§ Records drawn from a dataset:
^^^^^^^^

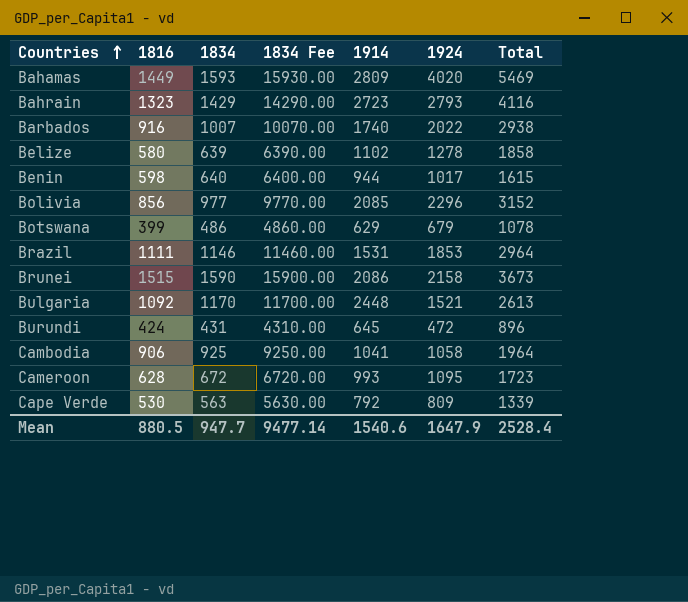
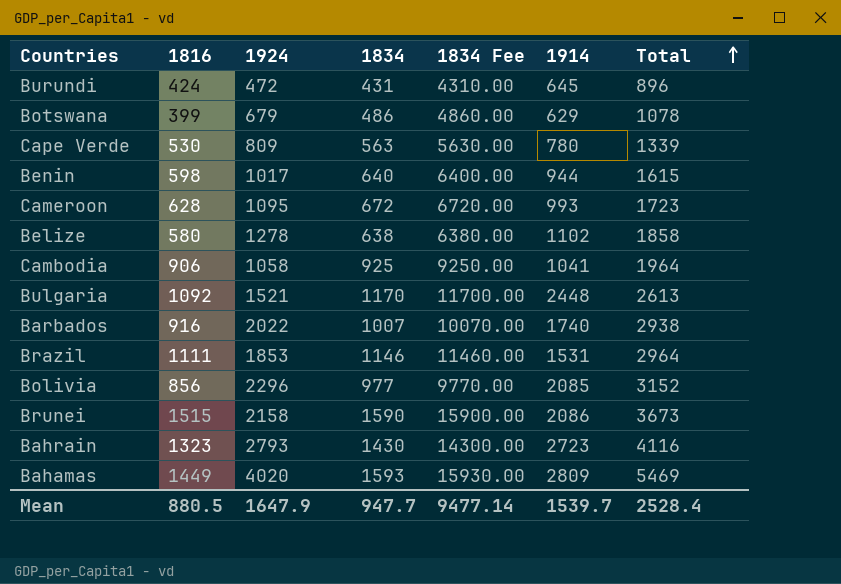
row order: Countries ascending -> Total ascending
column 1924 | position: 6 -> 3
Cape Verde | 1914: 792 -> 780
Belize | 1834: 639 -> 638
Belize | 1834 Fee: 6390.00 -> 6380.00
Bahrain | 1834: 1429 -> 1430
Bahrain | 1834 Fee: 14290.00 -> 14300.00
Mean | 1914: 1540.6 -> 1539.7

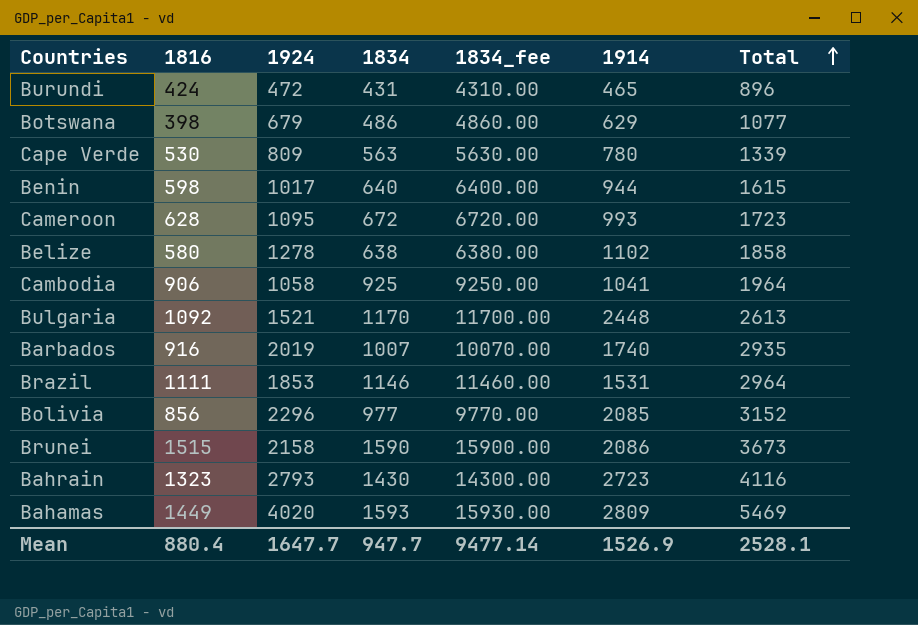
column name: 1834 Fee -> 1834_fee
Burundi | 1914: 645 -> 465
Botswana | 1816: 399 -> 398
Botswana | Total: 1078 -> 1077
Barbados | 1924: 2022 -> 2019
Barbados | Total: 2938 -> 2935
Mean | 1816: 880.5 -> 880.4
Mean | 1924: 1647.9 -> 1647.7
Mean | 1914: 1539.7 -> 1526.9
Mean | Total: 2528.4 -> 2528.1

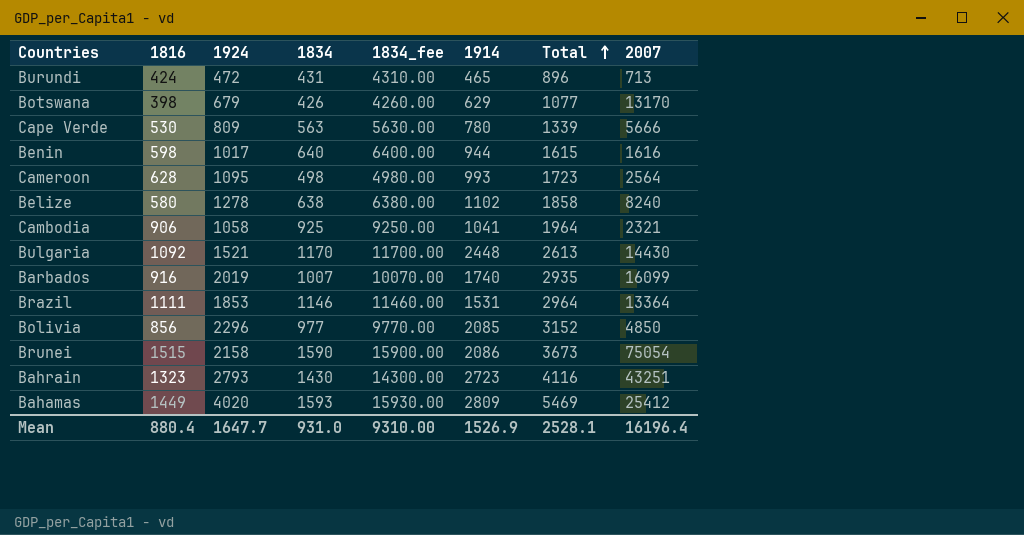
column 2007 | position: none -> 8
Botswana | 1834: 486 -> 426
Botswana | 1834_fee: 4860.00 -> 4260.00
Cameroon | 1834: 672 -> 498
Cameroon | 1834_fee: 6720.00 -> 4980.00
Mean | 1834: 947.7 -> 931.0
Mean | 1834_fee: 9477.14 -> 9310.00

^^^^^^^^

§ Assignment: In the transcription, every picture is to be excluded and the records above given again exactly.

§ Written solution:
row order: Countries ascending -> Total ascending
column 1924 | position: 6 -> 3
Cape Verde | 1914: 792 -> 780
Belize | 1834: 639 -> 638
Belize | 1834 Fee: 6390.00 -> 6380.00
Bahrain | 1834: 1429 -> 1430
Bahrain | 1834 Fee: 14290.00 -> 14300.00
Mean | 1914: 1540.6 -> 1539.7

column name: 1834 Fee -> 1834_fee
Burundi | 1914: 645 -> 465
Botswana | 1816: 399 -> 398
Botswana | Total: 1078 -> 1077
Barbados | 1924: 2022 -> 2019
Barbados | Total: 2938 -> 2935
Mean | 1816: 880.5 -> 880.4
Mean | 1924: 1647.9 -> 1647.7
Mean | 1914: 1539.7 -> 1526.9
Mean | Total: 2528.4 -> 2528.1

column 2007 | position: none -> 8
Botswana | 1834: 486 -> 426
Botswana | 1834_fee: 4860.00 -> 4260.00
Cameroon | 1834: 672 -> 498
Cameroon | 1834_fee: 6720.00 -> 4980.00
Mean | 1834: 947.7 -> 931.0
Mean | 1834_fee: 9477.14 -> 9310.00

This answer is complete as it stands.